» Exercise: Nothing but the records themselves, exactly as written, should appear in the reply; leave out the pictures.

Image comparison data:
Start of Block

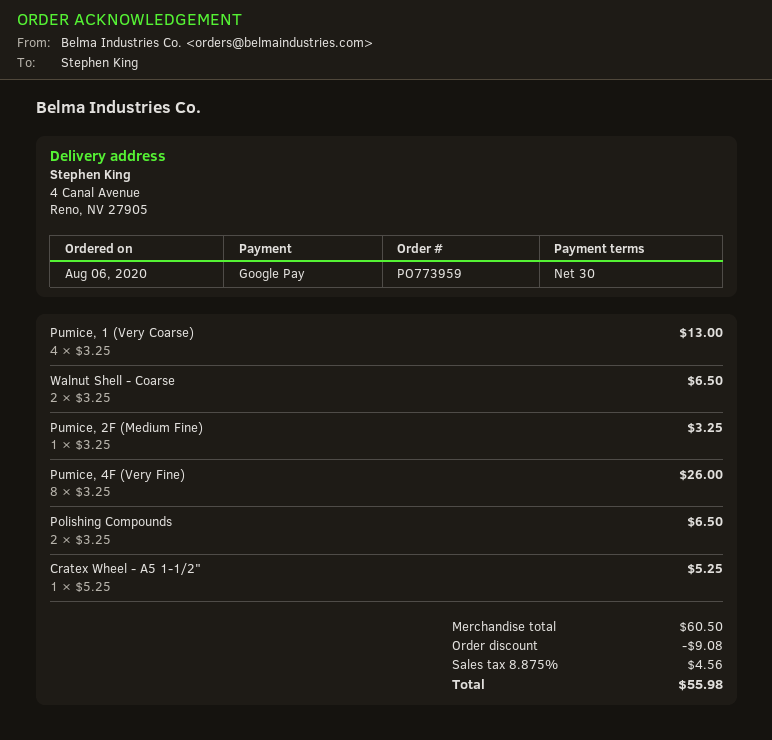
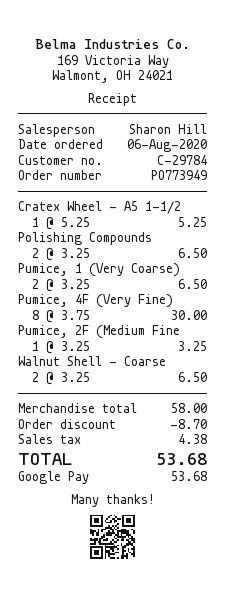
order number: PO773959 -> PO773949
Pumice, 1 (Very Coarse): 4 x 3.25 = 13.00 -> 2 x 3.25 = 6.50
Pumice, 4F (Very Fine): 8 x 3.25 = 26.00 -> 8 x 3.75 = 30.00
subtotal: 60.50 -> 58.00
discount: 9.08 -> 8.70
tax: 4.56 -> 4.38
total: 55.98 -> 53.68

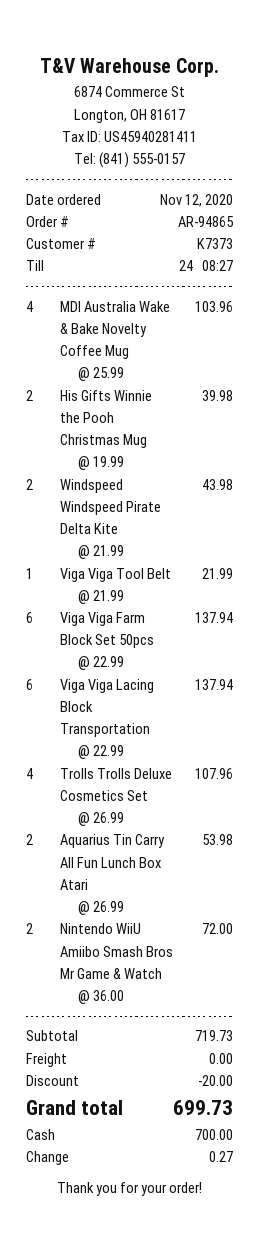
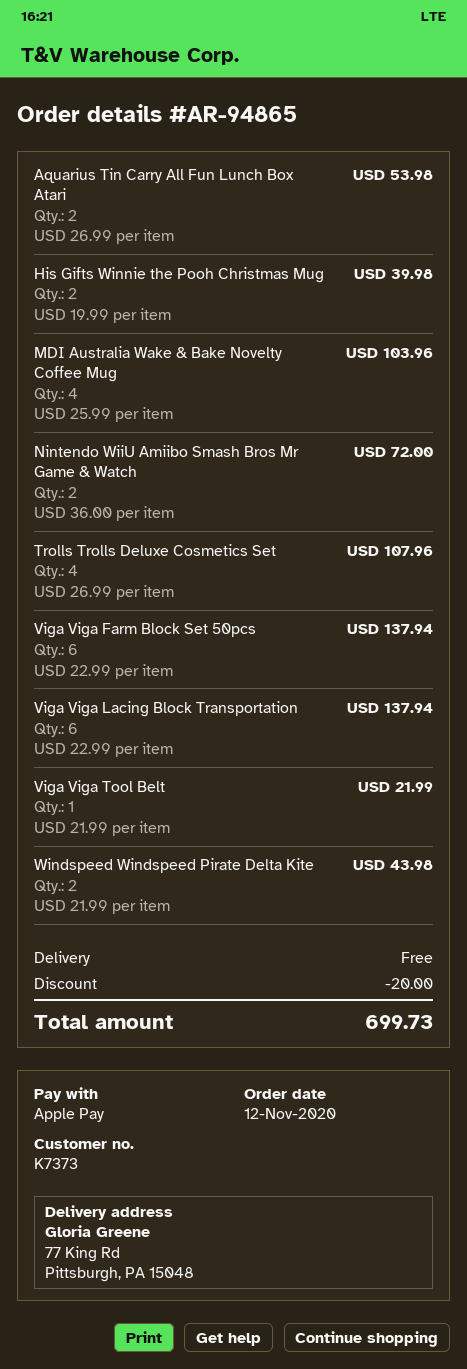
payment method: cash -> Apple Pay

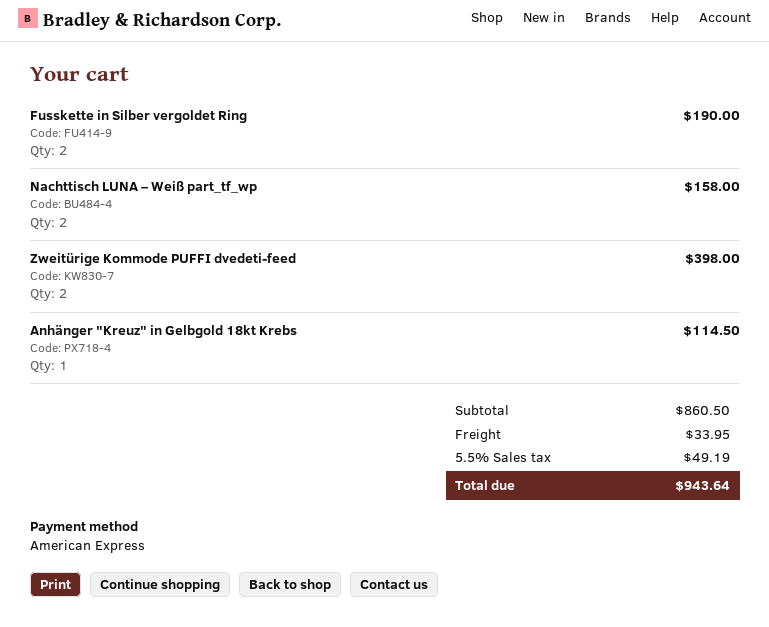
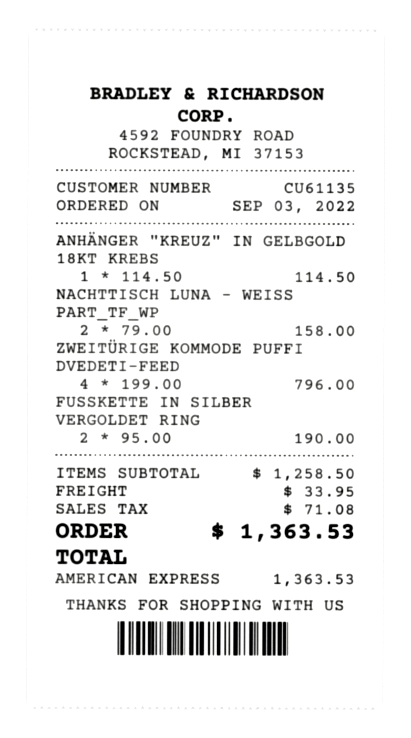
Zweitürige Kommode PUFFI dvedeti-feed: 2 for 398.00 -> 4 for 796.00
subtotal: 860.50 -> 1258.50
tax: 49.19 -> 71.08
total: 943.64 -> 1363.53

End of Block

» Reply:
order number: PO773959 -> PO773949
Pumice, 1 (Very Coarse): 4 x 3.25 = 13.00 -> 2 x 3.25 = 6.50
Pumice, 4F (Very Fine): 8 x 3.25 = 26.00 -> 8 x 3.75 = 30.00
subtotal: 60.50 -> 58.00
discount: 9.08 -> 8.70
tax: 4.56 -> 4.38
total: 55.98 -> 53.68

payment method: cash -> Apple Pay

Zweitürige Kommode PUFFI dvedeti-feed: 2 for 398.00 -> 4 for 796.00
subtotal: 860.50 -> 1258.50
tax: 49.19 -> 71.08
total: 943.64 -> 1363.53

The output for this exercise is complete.